*How to complete this task*: Your reply should reproduce each line below exactly and carry none of the pictures.

*Supplied data*:

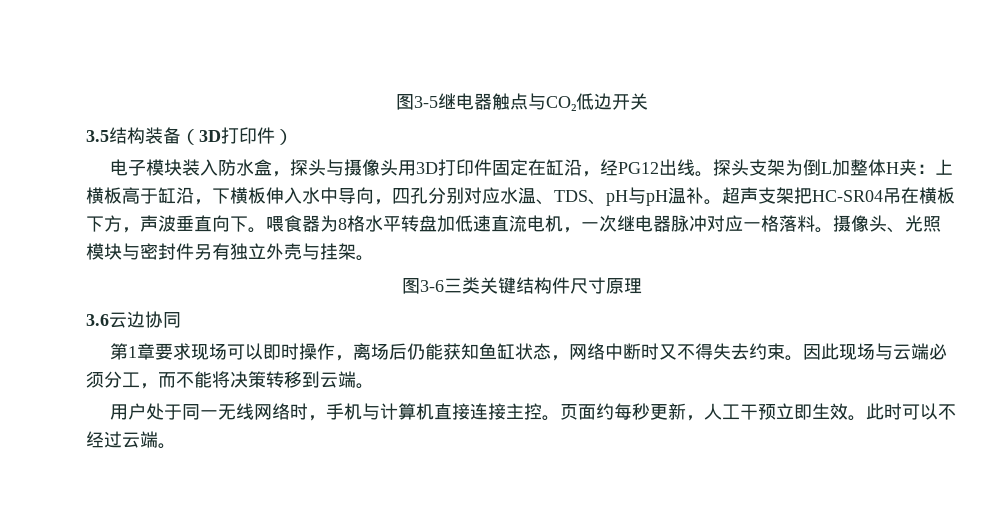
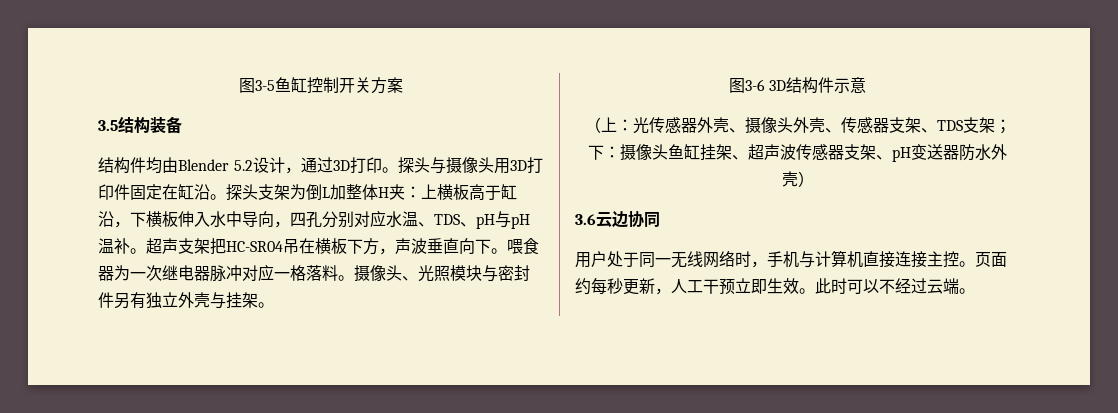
- 图3-5继电器触点与CO₂低边开关
+ 图3-5鱼缸控制开关方案
- 3.5结构装备（3D打印件）
- 电子模块装入防水盒，探头与摄像头用3D打印件固定在缸沿，经PG12出线。
+ 3.5结构装备
+ 结构件均由Blender 5.2设计，通过3D打印。探头与摄像头用3D打印件固定在缸沿。
- 喂食器为8格水平转盘加低速直流电机，一次继电器脉冲对应一格落料。
+ 喂食器为一次继电器脉冲对应一格落料。
- 图3-6三类关键结构件尺寸原理
+ 图3-6 3D结构件示意
+ （上：光传感器外壳、摄像头外壳、传感器支架、TDS支架；下：摄像头鱼缸挂架、超声波传感器支架、pH变送器防水外壳）
  3.6云边协同
- 第1章要求现场可以即时操作，离场后仍能获知鱼缸状态，网络中断时又不得失去约束。因此现场与云端必须分工，而不能将决策转移到云端。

*Answer section*:
- 图3-5继电器触点与CO₂低边开关
+ 图3-5鱼缸控制开关方案
- 3.5结构装备（3D打印件）
- 电子模块装入防水盒，探头与摄像头用3D打印件固定在缸沿，经PG12出线。
+ 3.5结构装备
+ 结构件均由Blender 5.2设计，通过3D打印。探头与摄像头用3D打印件固定在缸沿。
- 喂食器为8格水平转盘加低速直流电机，一次继电器脉冲对应一格落料。
+ 喂食器为一次继电器脉冲对应一格落料。
- 图3-6三类关键结构件尺寸原理
+ 图3-6 3D结构件示意
+ （上：光传感器外壳、摄像头外壳、传感器支架、TDS支架；下：摄像头鱼缸挂架、超声波传感器支架、pH变送器防水外壳）
  3.6云边协同
- 第1章要求现场可以即时操作，离场后仍能获知鱼缸状态，网络中断时又不得失去约束。因此现场与云端必须分工，而不能将决策转移到云端。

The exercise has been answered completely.